Just recently, President Obama put forth an action plan which intends to work at curbing demand instead of just focusing on supply-side efforts, which are wasting resources and filling our prisons to the brim.
The National Institute on Drug Addiction (NIDA) states that “every dollar invested in addiction treatment programs yields a return of between $4 and $7 in reduced drug-related crime, criminal justice costs, and theft. When savings related to healthcare are included, total savings can exceed costs by a ratio of 12 to 1.”
And truthfully, this estimate does not include the societal toll on human lives, including suffering incurred by the addicted and their families.
The NIDA also stresses the gap between those who are affected by addiction and those who actually receive treatment and health care. According to data from 2011, just 1 in 10 get needed treatment from the pool of the addicted, which includes nearly 22 million people 12 years or older who have a substance abuse disorder.

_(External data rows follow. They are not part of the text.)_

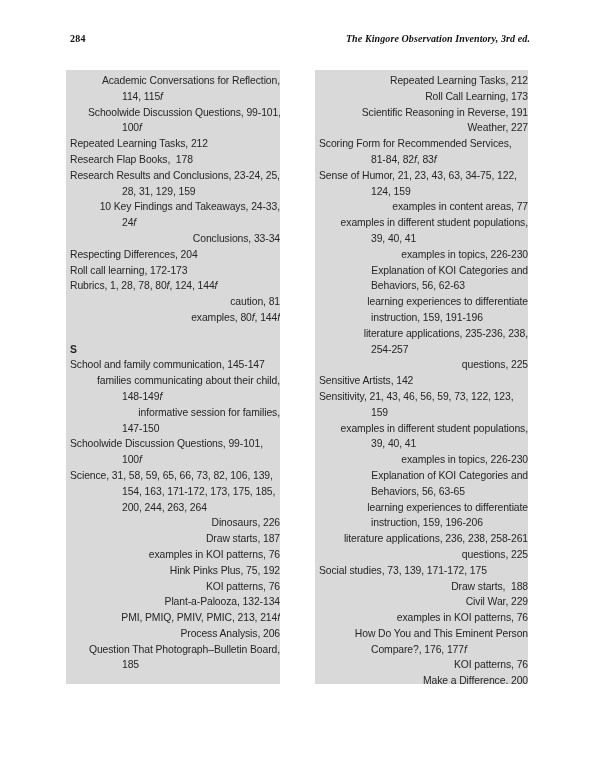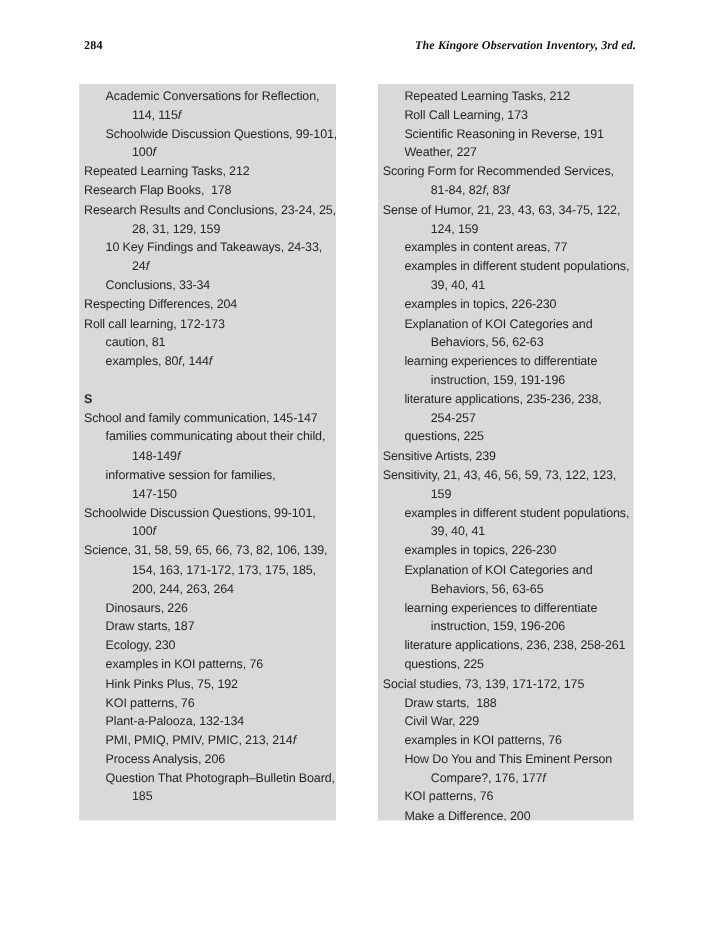--- a/index.html
+++ b/index.html
@@ -54,22 +54,22 @@
   .line {
     font-size: 10.4px;
     line-height: 15.8px;
     height: 15.8px;
     letter-spacing: -0.1px;
     color: #262626;
     white-space: pre;
   }
   .line i { font-style: italic; }
   .indent-0 { padding-left: 4px; }
-  .indent-1 { padding-left: 22px; }
-  .indent-2 { padding-left: 44px; }
+  .indent-1 { padding-left: 22px; text-align: right; }
+  .indent-2 { padding-left: 56px; }
   .heading  { font-weight: bold; }
 </style>
 </head>
 <body>
 
 <div class="page">
   <div class="running-head">
     <span class="page-number">284</span>
     <span class="running-title">The Kingore Observation Inventory, 3rd ed.</span>
   </div>
@@ -80,37 +80,37 @@
       <div class="line indent-2">100<i>f</i></div>
       <div class="line indent-0">Repeated Learning Tasks, 212</div>
       <div class="line indent-0">Research Flap Books,  178</div>
       <div class="line indent-0">Research Results and Conclusions, 23-24, 25,</div>
       <div class="line indent-2">28, 31, 129, 159</div>
       <div class="line indent-1">10 Key Findings and Takeaways, 24-33,</div>
       <div class="line indent-2">24<i>f</i></div>
       <div class="line indent-1">Conclusions, 33-34</div>
       <div class="line indent-0">Respecting Differences, 204</div>
       <div class="line indent-0">Roll call learning, 172-173</div>
+      <div class="line indent-0">Rubrics, 1, 28, 78, 80<i>f</i>, 124, 144<i>f</i></div>
       <div class="line indent-1">caution, 81</div>
       <div class="line indent-1">examples, 80<i>f</i>, 144<i>f</i></div>
       <div class="line indent-0">&nbsp;</div>
       <div class="line indent-0 heading">S</div>
       <div class="line indent-0">School and family communication, 145-147</div>
       <div class="line indent-1">families communicating about their child,</div>
       <div class="line indent-2">148-149<i>f</i></div>
       <div class="line indent-1">informative session for families,</div>
       <div class="line indent-2">147-150</div>
       <div class="line indent-0">Schoolwide Discussion Questions, 99-101,</div>
       <div class="line indent-2">100<i>f</i></div>
       <div class="line indent-0">Science, 31, 58, 59, 65, 66, 73, 82, 106, 139,</div>
       <div class="line indent-2">154, 163, 171-172, 173, 175, 185,</div>
       <div class="line indent-2">200, 244, 263, 264</div>
       <div class="line indent-1">Dinosaurs, 226</div>
       <div class="line indent-1">Draw starts, 187</div>
-      <div class="line indent-1">Ecology, 230</div>
       <div class="line indent-1">examples in KOI patterns, 76</div>
       <div class="line indent-1">Hink Pinks Plus, 75, 192</div>
       <div class="line indent-1">KOI patterns, 76</div>
       <div class="line indent-1">Plant-a-Palooza, 132-134</div>
       <div class="line indent-1">PMI, PMIQ, PMIV, PMIC, 213, 214<i>f</i></div>
       <div class="line indent-1">Process Analysis, 206</div>
       <div class="line indent-1">Question That Photograph–Bulletin Board,</div>
       <div class="line indent-2">185</div>
     </section>
   <section class="col col-right" id="col-right" style="background: rgb(217, 217, 217);">
@@ -126,21 +126,21 @@
       <div class="line indent-1">examples in different student populations,</div>
       <div class="line indent-2">39, 40, 41</div>
       <div class="line indent-1">examples in topics, 226-230</div>
       <div class="line indent-1">Explanation of KOI Categories and</div>
       <div class="line indent-2">Behaviors, 56, 62-63</div>
       <div class="line indent-1">learning experiences to differentiate</div>
       <div class="line indent-2">instruction, 159, 191-196</div>
       <div class="line indent-1">literature applications, 235-236, 238,</div>
       <div class="line indent-2">254-257</div>
       <div class="line indent-1">questions, 225</div>
-      <div class="line indent-0">Sensitive Artists, 239</div>
+      <div class="line indent-0">Sensitive Artists, 142</div>
       <div class="line indent-0">Sensitivity, 21, 43, 46, 56, 59, 73, 122, 123,</div>
       <div class="line indent-2">159</div>
       <div class="line indent-1">examples in different student populations,</div>
       <div class="line indent-2">39, 40, 41</div>
       <div class="line indent-1">examples in topics, 226-230</div>
       <div class="line indent-1">Explanation of KOI Categories and</div>
       <div class="line indent-2">Behaviors, 56, 63-65</div>
       <div class="line indent-1">learning experiences to differentiate</div>
       <div class="line indent-2">instruction, 159, 196-206</div>
       <div class="line indent-1">literature applications, 236, 238, 258-261</div>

However, it’s not just about any old approach. Treatment rendered must be quality, evidence-based, and holistic. Effectively treating addiction means employing invention – that is, the identification of drug or alcohol addiction as early as possible This needs to be recognized and interrupted not just by families, but also by teachers, social workers, and health care workers.
At this point, critically needed are comprehensive treatment services (including cognitive-behavioral therapy, medication-based treatment, family support, relapse prevention, etc.) which are continuous and long-lasting. However, very few people have access to uninterrupted treatment which is allowed to go on as long as it needs to.
And finally, the effectiveness of treatment must be quantifiable and measured – that is, against self-reports, administrative data, and medical findings. Basically, the patient, clinicians, and the family need to know if the treatment is yielding progress, and if not, what needs to be changed or targeted to garner the desired results.
By now most people know that the United States has the largest prison population in the world. That’s 2.3 million people behind bars. To be clear, that’s greater than the entire population of Botswana. And over half a million of those prisoners are incarcerated for a drug offense.
So have U.S. drug laws reduced drug use at all? Nope. The U.S. is currently #1 worldwide in illicit drug use. What did we learn from alcohol Prohibition? Making substance use a crime doesn’t stop people from using it – it just makes them criminals.
If just one person is helped by the new “War on Addiction”, that will be an improvement over what’s been accomplished by other means.